Revisiting the modern
In 2006, Bourriaud left Palais de Tokyo. First, he went to Venice as a teacher of visual arts. Then, he went to London to be the Gulbenkian Curator of Contemporary Art at Tate Britain. Here, he curated the fourth Tate Triennial under the title Altermodern (2009), and he changed the process and the format of the exhibition.
‘I implemented a snowball process. Four Saturdays in a row we did a set of lectures, performances, presentation of art work, and screenings that were all devoted to one aspect of the future show. The feedback and the discussions we had, they helped me to conceive the show. Some of the artists who were invited to an event were not invited to the final show. For me, it was a whole thing. It was an exhibition process in five parts. The last one being the final exhibition.’

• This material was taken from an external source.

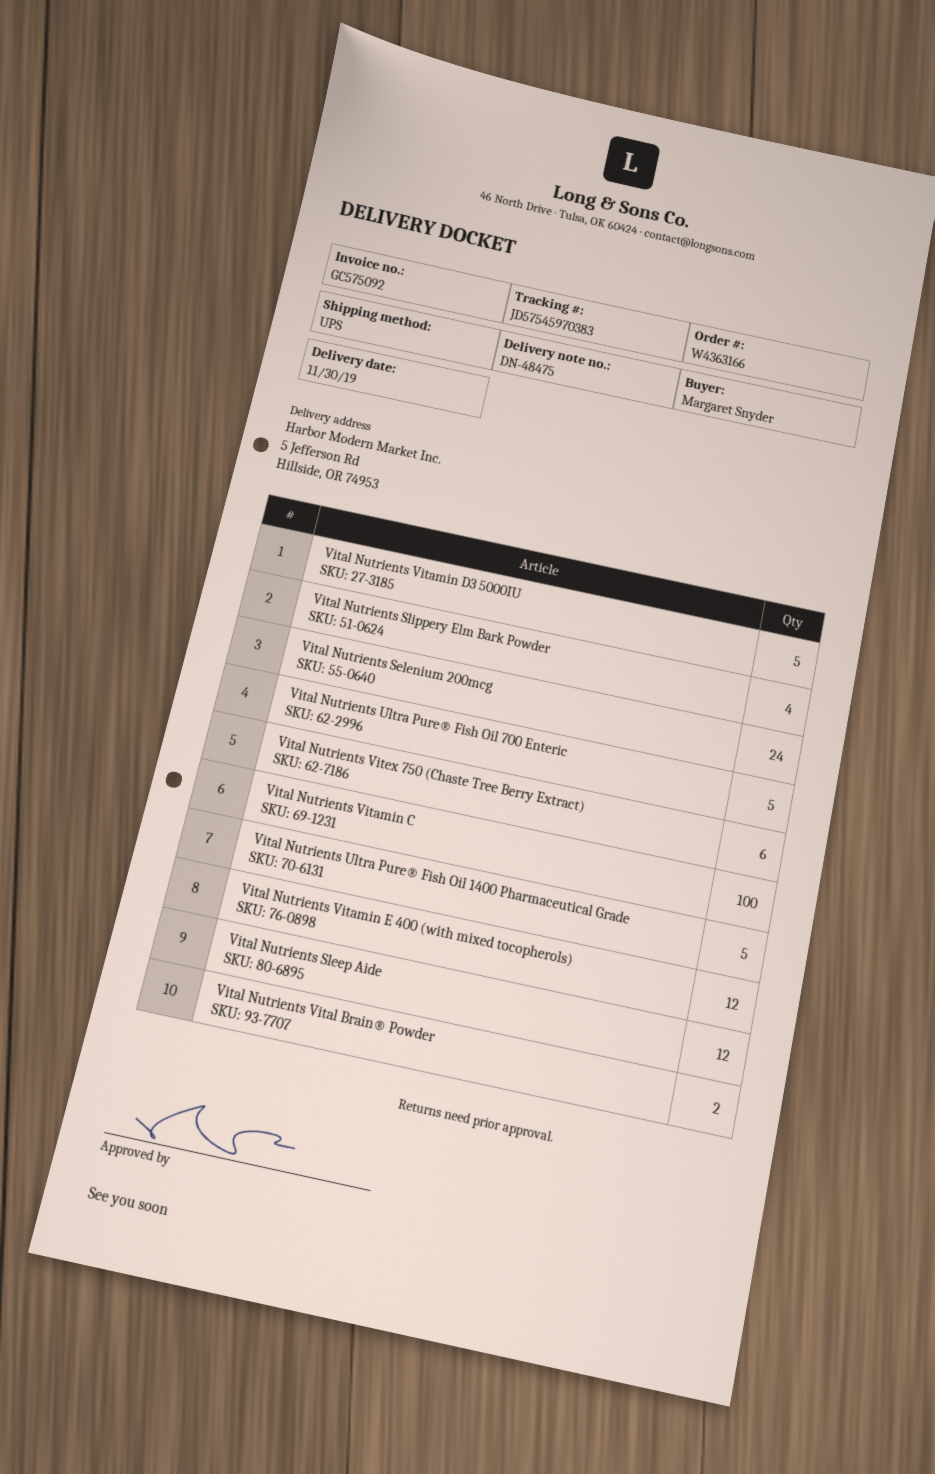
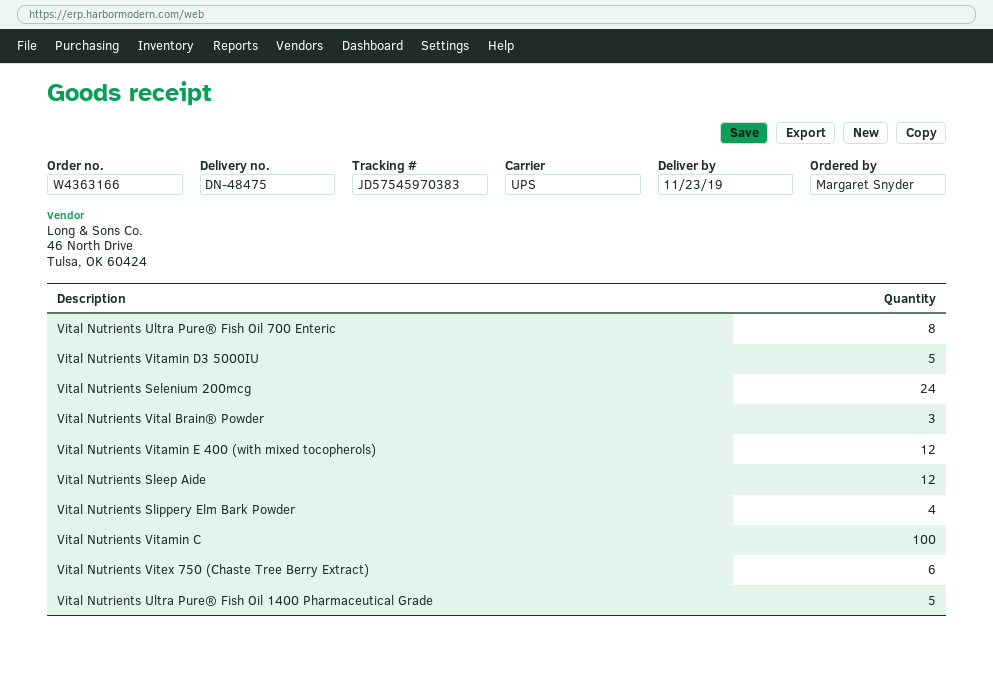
delivery date: 2019-11-30 -> 2019-11-23
Vital Nutrients Ultra Pure® Fish Oil 700 Enteric: 5 -> 8
Vital Nutrients Vital Brain® Powder: 2 -> 3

London was the ‘hidden object’ of the exhibition. Normally, the exhibition would be with British artists, but Bourriaud refused to do a purely British exhibition. Rather, he divided the artists into three parts: UK born, residents, and passers-by.
‘For me, the passers-by were the most important. Even if he or she stays one day in London, why not include him or her in a show about London?’
‘The title for the exhibition was Altermodern, how did that term come about?’
‘Certainly through my detestation of the prefix ‘post-’; it is pure laziness not to qualify our times. This cowardice in refusing to put a name on our experience is a scandal for thought. So, I decided to be quite bold and start something – knowing perfectly well that everyone would say that it wasn’t the right word. At least it opened up a space. And soon we’re going to see that it will be productive. I’m certain of it.’
The exhibition was a reconsideration of what the word ‘modern’ means, which cannot be reduced to Modernism – a very specific occurrence of the term modern in history.
‘The idea was to revisit the modern using a different prefix, which is one I much prefer – this “alter-”, meaning “other”. Alternative.’
The act of translation
He was writing the book The Radicant at the same time. ‘Radicant’, he explains, was the word that started it all.
‘It is the perfect adjective for alter-modern times. Modernism was about radicality; it was about manifestos as a means to starting over and erasing everything that was there from before. You cut down the tree at the root – and that’s what’s called radical. It means ‘belonging to the root’. In any dictionary including the word radical, at least in English, Italian, Spanish, French and German, right after it, you have ‘radicant’, which means growing – it is used about an organism that grows its own roots while advancing. And that metaphor completes the theoretical apparatus that was displayed in Altermodern with a very specific concept that I explored in the book.’
The book offers another metaphor, or model, for avoiding the essentialism of modernism and the multiculturalism of postmodernism – which Bourriaud considers a reintroduction of the essential through the question of ethnic origin – namely the act of translation. He writes: ‘translation always implies adapting the meaning of a proposition, enabling it to pass from one code to another, which implies a mastery of both languages but also implies that neither is self-evident.’
I like what you wrote about translation, but I find it a little hard to understand. Could you elaborate on that? ’
‘Translation is certainly something I would like to look at again. It is a good point and I think you’re right. It’s the most obscure part; it’s more of an intuition that is not fully developed in the book. And I will certainly, as I always do, take something from this book into the next one. Because I always feel it wasn’t clear enough. Maybe the best way to make you understand is to move the camera and shoot from a different angle.’